In Vegas, have spent the last 48 hours wearing a viking helmet and fanny pack. I consider this to be a career high since drinking is my career
I'm drinking margaritas out of a soup mug, of course I'm going to get wasted
Get here now. This is going to be possibly my most dangerous idea ever, and I'm the guy who challenged a hobo to a breakdance fight.
this must be what syphilis tastes like
You three are like the Bermuda Triangle for morals.
Seriously? He's going to use MY birthday sex as the opportunity to ask if he can pee on me?!? I let him, but wow talk about selfish.
I just ate a can of beans for dinner so I can afford to go get a 5$ bottle of wine. I really did not think these choices would still be necessary at age 25.
I just puked so hard I pissed myself.

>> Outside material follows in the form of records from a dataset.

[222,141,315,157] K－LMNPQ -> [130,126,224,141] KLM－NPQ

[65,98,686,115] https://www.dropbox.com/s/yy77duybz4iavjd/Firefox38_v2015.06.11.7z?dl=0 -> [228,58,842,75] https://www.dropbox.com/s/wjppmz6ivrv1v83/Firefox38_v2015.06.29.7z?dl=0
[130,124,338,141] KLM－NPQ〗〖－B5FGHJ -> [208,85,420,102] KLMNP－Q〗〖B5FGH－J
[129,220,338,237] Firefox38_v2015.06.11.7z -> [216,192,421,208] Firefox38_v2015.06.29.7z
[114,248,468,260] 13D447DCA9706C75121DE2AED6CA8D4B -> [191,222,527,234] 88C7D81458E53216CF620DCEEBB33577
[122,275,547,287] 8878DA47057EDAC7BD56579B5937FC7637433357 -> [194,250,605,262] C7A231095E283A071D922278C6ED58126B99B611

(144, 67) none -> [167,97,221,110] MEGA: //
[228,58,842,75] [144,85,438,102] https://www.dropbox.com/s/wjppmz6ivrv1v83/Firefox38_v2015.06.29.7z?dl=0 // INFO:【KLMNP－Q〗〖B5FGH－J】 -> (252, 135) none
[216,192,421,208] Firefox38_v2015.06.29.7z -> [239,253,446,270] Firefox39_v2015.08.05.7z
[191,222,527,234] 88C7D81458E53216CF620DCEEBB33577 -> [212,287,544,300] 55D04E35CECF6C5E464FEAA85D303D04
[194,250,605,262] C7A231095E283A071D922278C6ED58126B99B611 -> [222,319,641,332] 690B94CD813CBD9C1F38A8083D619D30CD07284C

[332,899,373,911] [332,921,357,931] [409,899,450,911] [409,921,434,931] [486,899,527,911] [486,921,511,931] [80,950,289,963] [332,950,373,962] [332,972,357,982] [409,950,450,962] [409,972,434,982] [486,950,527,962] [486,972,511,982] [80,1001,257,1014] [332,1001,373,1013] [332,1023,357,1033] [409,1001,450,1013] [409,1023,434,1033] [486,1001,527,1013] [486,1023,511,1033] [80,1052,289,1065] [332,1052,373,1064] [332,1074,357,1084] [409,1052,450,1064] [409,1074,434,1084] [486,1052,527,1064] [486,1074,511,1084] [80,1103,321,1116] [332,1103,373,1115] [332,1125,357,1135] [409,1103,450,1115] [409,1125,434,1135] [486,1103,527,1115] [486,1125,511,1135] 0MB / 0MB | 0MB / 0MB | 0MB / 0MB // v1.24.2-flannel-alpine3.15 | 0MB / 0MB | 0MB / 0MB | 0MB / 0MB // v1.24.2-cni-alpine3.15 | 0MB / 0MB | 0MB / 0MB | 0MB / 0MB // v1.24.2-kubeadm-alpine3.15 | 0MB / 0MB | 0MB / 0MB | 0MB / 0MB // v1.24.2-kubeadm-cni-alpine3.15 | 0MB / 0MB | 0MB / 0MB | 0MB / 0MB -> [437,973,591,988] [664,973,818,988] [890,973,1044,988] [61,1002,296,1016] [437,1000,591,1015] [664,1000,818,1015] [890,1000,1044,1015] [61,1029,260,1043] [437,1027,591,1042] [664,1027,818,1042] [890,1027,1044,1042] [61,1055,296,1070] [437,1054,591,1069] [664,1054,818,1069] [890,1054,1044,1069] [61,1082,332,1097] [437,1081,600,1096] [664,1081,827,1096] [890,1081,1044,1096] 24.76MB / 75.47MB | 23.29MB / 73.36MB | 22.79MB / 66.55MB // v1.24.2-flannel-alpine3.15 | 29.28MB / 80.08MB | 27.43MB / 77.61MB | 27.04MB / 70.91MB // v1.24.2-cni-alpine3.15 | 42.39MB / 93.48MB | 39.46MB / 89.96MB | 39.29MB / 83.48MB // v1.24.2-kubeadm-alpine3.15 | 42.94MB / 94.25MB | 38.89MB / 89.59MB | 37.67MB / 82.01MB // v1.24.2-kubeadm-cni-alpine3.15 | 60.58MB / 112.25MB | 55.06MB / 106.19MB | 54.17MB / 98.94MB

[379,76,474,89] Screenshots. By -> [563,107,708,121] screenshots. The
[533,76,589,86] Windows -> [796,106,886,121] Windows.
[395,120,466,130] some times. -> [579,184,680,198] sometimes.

Outta my ass. I just won hangover of the century.
WHO INVENTED HANGOVERS WHERE ARE MY CLOTHES
Well i think matt shit his pants so ill mark that as a W
No he reached for my hand at the beach. I pretended to be a seagull.
It was a tough decision either lay in bed or go to work and lay in the stockroom
I'll be back in a hour going with Jason to get his nipples tattooed back on again
...okay, you can't just say 'masturbating llama' and not explain yourself
Officially hit an ultimate low today. I was so hung-over I threw up on the ground in front of the jousting display in the London tower. But on a positive note, Brits are very understanding when you vomit on their history.